Scholz obejmuje urząd kanclerza Niemiec w grudniu 2021 r.
Wiadomo, że rosyjscy urzędnicy często „wyśmiewają” lub próbują prześcignąć zagranicznych urzędników w wymyślonych przez siebie testach odwagi.
W 2007 roku Putin zabrał swojego czarnego labradora na spotkanie z byłą kanclerz Niemiec Angelą Merkel, mimo że powszechnie wiadomo było, że Merkel boi się psów.
Podczas całodniowej wizyty w Moskwie w ramach dyplomacji mającej na celu zapobieżenie rosyjskiej inwazji na Ukrainę, Scholz na konferencji prasowej z Putinem był niespodziewanie agresywny, zachowując przy tym swój spokojny i wyważony charakter.
Kiedy Putin skrytykował NATO, mówiąc, że Organizacja Traktatu Północnoatlantyckiego rozpoczęła wojnę w Europie, bombardując Jugosławię w 1999 r., Scholz zemścił się, mówiąc, że wojna jest prowadzona w celu zapobieżenia ludobójstwu.
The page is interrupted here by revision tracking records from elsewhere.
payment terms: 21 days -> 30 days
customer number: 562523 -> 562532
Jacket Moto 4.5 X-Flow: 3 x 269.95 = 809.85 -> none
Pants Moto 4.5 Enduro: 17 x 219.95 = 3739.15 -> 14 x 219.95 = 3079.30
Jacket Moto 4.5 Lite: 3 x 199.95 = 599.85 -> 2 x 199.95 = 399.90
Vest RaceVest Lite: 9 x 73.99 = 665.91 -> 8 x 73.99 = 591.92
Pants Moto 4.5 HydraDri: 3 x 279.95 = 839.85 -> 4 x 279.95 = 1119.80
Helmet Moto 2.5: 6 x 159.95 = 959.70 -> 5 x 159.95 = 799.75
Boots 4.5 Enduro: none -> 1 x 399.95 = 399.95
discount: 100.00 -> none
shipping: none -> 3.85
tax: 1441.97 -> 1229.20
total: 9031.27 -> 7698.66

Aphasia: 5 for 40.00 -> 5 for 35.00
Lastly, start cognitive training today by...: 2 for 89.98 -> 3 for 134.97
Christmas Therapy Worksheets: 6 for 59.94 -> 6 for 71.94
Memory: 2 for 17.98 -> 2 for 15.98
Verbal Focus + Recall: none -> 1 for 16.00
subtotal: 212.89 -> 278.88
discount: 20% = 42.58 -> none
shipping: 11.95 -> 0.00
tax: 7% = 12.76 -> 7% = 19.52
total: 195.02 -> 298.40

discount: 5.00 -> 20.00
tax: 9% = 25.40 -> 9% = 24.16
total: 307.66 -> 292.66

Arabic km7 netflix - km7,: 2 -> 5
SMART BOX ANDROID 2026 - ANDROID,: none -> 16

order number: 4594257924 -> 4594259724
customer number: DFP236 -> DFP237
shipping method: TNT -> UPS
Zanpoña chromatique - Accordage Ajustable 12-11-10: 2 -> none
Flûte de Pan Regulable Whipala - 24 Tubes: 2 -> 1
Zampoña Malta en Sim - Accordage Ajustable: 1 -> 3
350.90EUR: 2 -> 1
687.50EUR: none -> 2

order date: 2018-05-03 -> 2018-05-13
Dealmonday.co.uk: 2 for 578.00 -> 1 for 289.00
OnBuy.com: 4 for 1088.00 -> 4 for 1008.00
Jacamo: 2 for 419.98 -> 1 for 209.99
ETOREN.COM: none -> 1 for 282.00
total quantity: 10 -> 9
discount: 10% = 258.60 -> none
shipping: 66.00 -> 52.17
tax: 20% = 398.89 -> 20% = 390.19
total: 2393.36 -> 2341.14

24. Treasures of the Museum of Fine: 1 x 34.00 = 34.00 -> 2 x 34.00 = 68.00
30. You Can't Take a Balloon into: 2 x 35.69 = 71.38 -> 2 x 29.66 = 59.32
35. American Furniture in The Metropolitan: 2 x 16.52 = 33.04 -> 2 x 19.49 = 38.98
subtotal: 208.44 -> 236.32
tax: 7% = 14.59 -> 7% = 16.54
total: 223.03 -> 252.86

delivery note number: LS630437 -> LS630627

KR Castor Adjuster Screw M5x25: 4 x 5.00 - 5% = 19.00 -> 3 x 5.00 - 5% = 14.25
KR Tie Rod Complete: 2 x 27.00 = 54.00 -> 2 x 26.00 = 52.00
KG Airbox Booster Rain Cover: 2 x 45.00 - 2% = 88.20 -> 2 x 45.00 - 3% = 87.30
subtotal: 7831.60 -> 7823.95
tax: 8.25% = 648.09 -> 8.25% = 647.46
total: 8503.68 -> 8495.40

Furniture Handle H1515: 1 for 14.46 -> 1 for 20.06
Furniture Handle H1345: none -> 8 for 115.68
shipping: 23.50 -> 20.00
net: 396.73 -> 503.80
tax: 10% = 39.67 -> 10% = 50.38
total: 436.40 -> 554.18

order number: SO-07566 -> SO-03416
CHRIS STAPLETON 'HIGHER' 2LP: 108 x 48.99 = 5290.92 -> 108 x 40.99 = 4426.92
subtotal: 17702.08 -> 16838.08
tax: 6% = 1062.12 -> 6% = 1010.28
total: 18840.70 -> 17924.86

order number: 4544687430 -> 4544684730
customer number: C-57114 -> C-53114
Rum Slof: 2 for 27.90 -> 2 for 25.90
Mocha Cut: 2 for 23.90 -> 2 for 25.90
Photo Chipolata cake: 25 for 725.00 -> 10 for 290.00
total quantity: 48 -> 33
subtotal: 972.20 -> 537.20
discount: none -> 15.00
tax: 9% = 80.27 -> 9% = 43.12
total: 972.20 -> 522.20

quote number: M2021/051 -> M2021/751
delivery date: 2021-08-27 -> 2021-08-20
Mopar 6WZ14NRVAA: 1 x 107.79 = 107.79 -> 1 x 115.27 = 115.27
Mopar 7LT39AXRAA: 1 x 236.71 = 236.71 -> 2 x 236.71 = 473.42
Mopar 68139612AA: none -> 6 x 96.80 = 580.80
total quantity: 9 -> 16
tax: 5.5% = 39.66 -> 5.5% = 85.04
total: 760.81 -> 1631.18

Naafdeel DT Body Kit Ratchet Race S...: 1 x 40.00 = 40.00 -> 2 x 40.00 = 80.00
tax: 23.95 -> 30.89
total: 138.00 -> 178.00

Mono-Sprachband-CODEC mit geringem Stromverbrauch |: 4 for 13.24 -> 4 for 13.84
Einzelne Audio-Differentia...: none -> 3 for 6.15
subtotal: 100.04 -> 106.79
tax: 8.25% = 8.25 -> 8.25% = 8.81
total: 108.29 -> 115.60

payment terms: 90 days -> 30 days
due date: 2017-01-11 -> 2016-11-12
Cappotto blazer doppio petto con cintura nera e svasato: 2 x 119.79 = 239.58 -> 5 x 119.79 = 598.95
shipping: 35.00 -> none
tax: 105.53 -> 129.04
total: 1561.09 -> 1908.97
Miał na myśli prześladowania etnicznych Albańczyków w Kosowie.
Putin odpowiedział na uwagi Scholza, mówiąc, że Rosja uważa traktowanie etnicznych Rosjan w Donbasie we wschodniej Ukrainie za ludobójstwo.
Na kolejnej indywidualnej konferencji prasowej Scholz oskarżył Putina o użycie słowa „ludobójstwo”.
Scholz wyśmiewał nawet strach Putina przed rozszerzającymi się wpływami sojuszu NATO w Europie Wschodniej. Powiedział, że nie jest to w programie NATO w najbliższej przyszłości i dopóki Putin będzie przewodził Rosji.
„Nie wiem, jak długo prezydent (Putin) planuje pozostać na stanowisku. Mam wrażenie, że może to potrwać długo, ale nie na zawsze” – powiedział Scholz, uśmiechając się do Putina.